## Task
Based on the entries below, how many lines contain the word "lane"? Respond with only the number.

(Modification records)
_ _ _ _ _ _ _

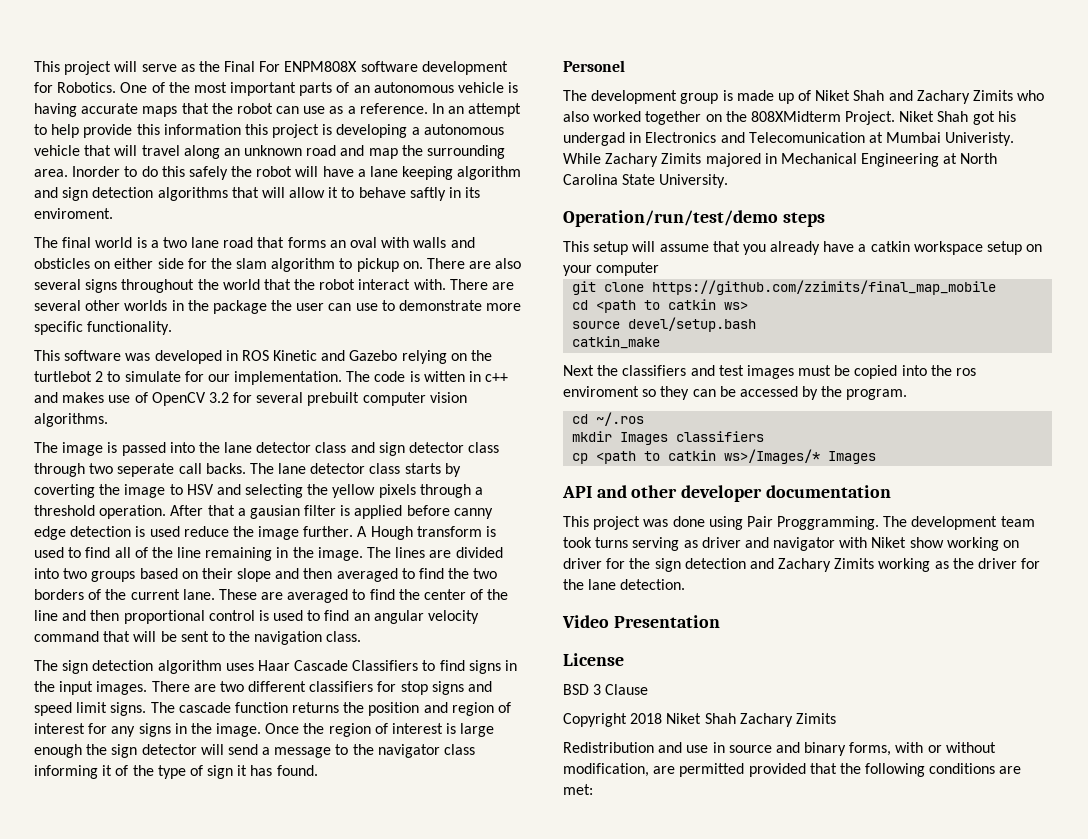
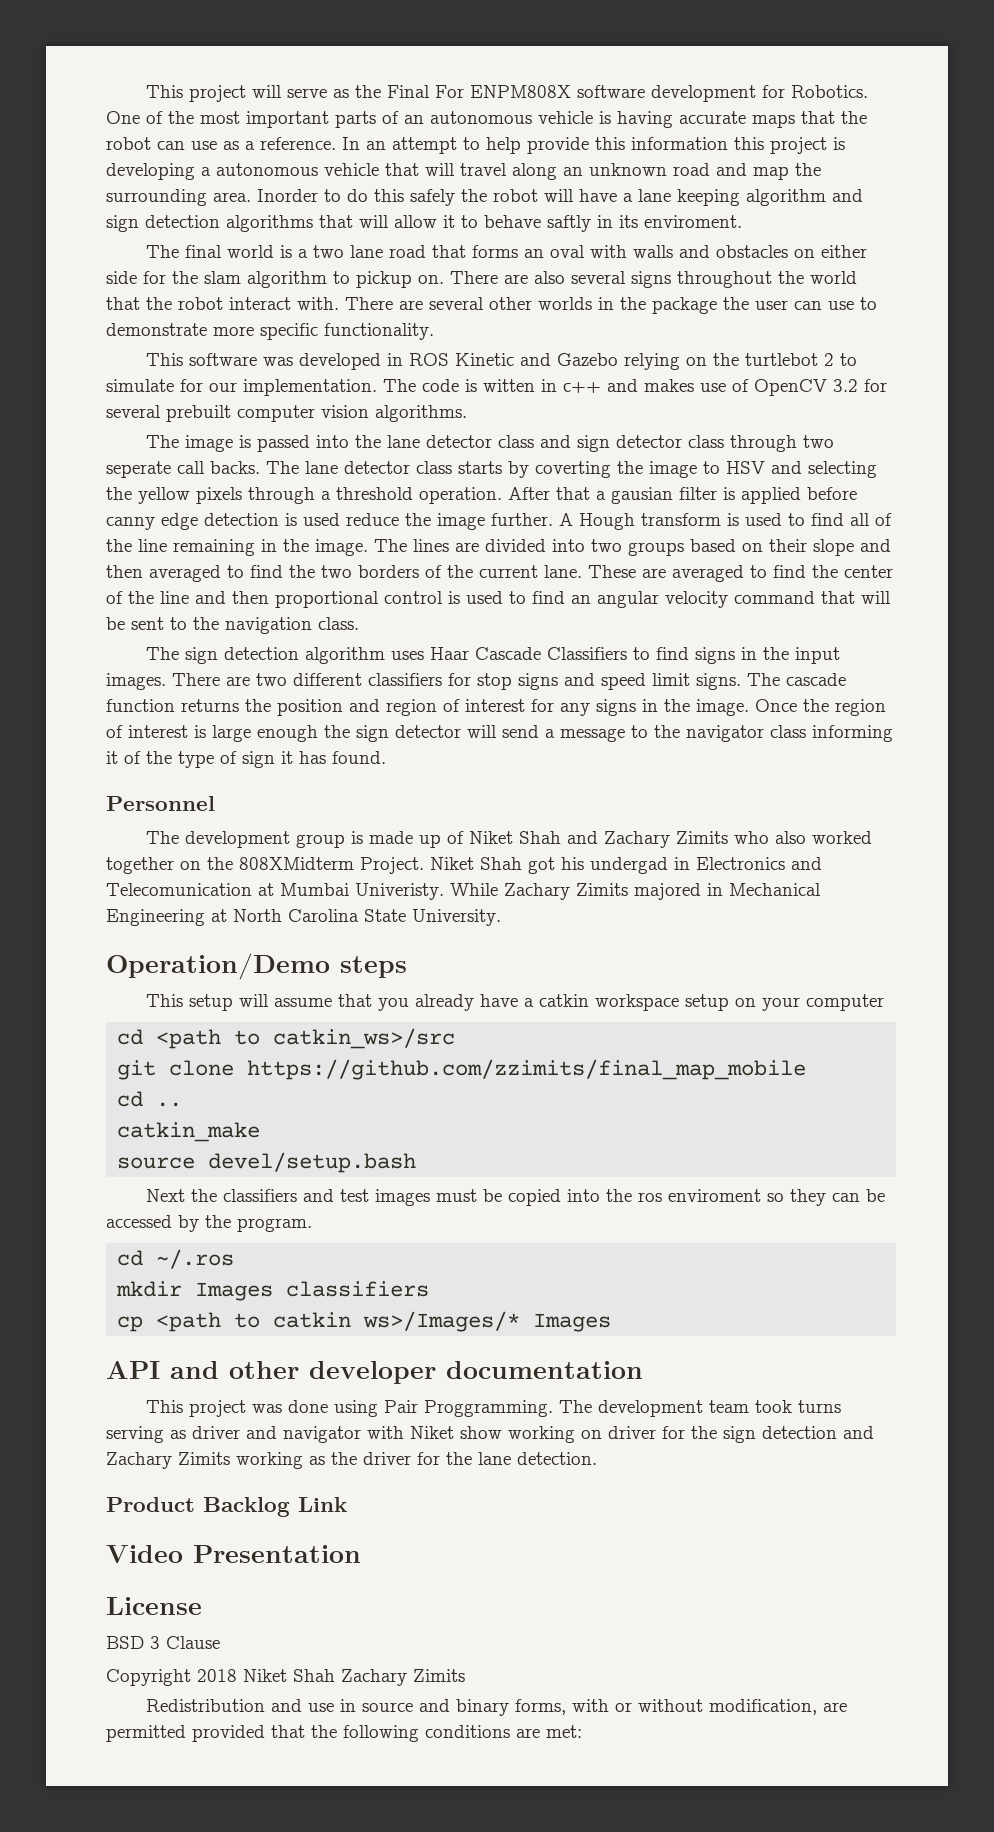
- The final world is a two lane road that forms an oval with walls and obsticles on either side for the slam algorithm to pickup on.
+ The final world is a two lane road that forms an oval with walls and obstacles on either side for the slam algorithm to pickup on.
- Personel
+ Personnel
- Operation/run/test/demo steps
+ Operation/Demo steps
+ cd <path to catkin_ws>/src
- cd <path to catkin ws>
+ cd ..
+ catkin_make
- catkin_make
+ Product Backlog Link

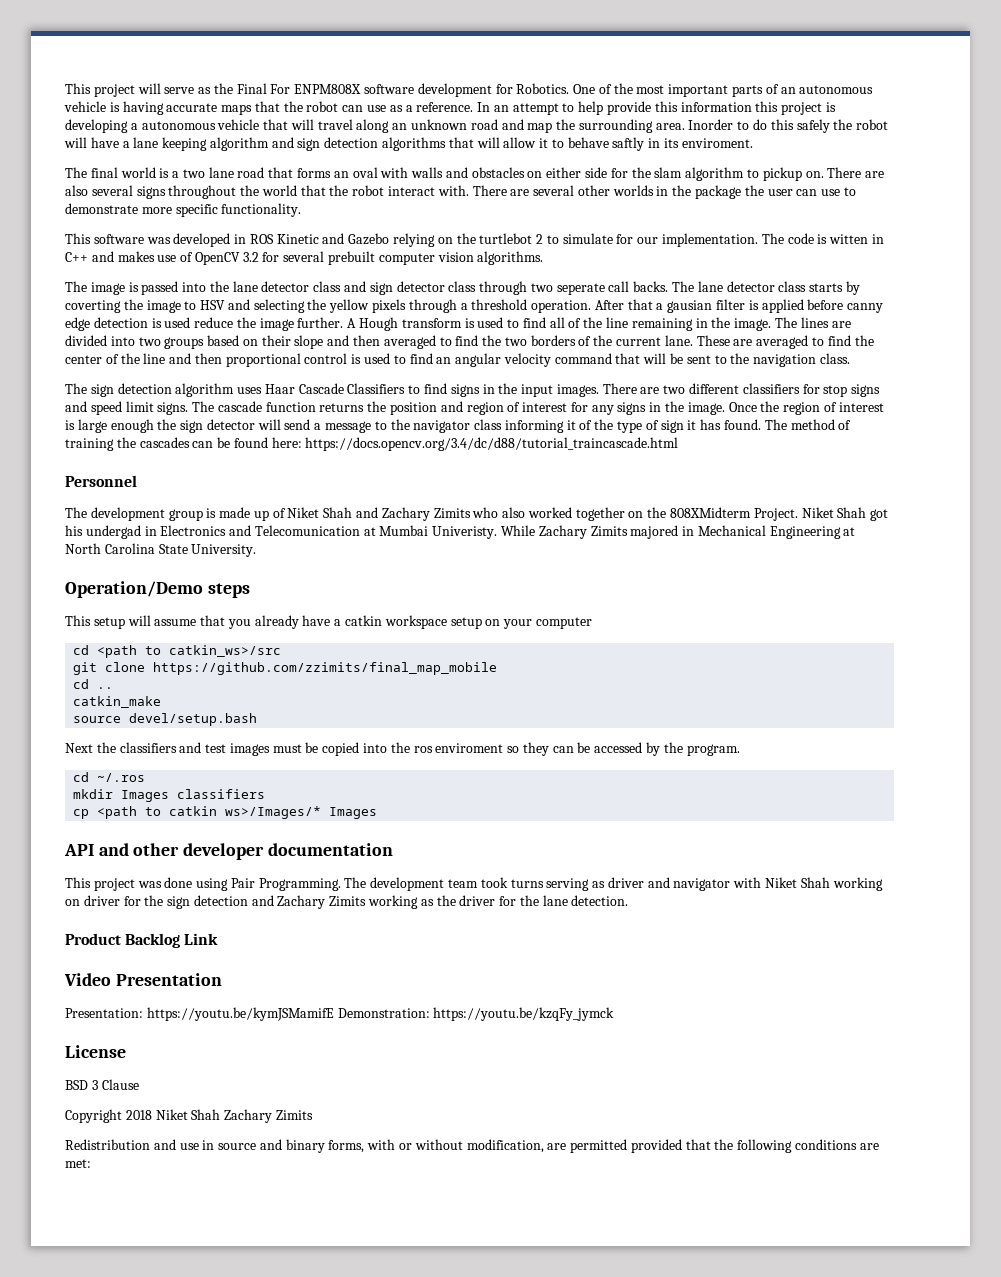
- The code is witten in c++ and makes use of OpenCV 3.2 for several prebuilt computer vision algorithms.
+ The code is witten in C++ and makes use of OpenCV 3.2 for several prebuilt computer vision algorithms.
+ The method of training the cascades can be found here: https://docs.opencv.org/3.4/dc/d88/tutorial_traincascade.html
- This project was done using Pair Proggramming.
+ This project was done using Pair Programming.
- The development team took turns serving as driver and navigator with Niket show working on driver for the sign detection and Zachary Zimits working as the driver for the lane detection.
+ The development team took turns serving as driver and navigator with Niket Shah working on driver for the sign detection and Zachary Zimits working as the driver for the lane detection.
+ Presentation: https://youtu.be/kymJSMamifE Demonstration: https://youtu.be/kzqFy_jymck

_ _ _ _ _ _ _

## Exercise output
4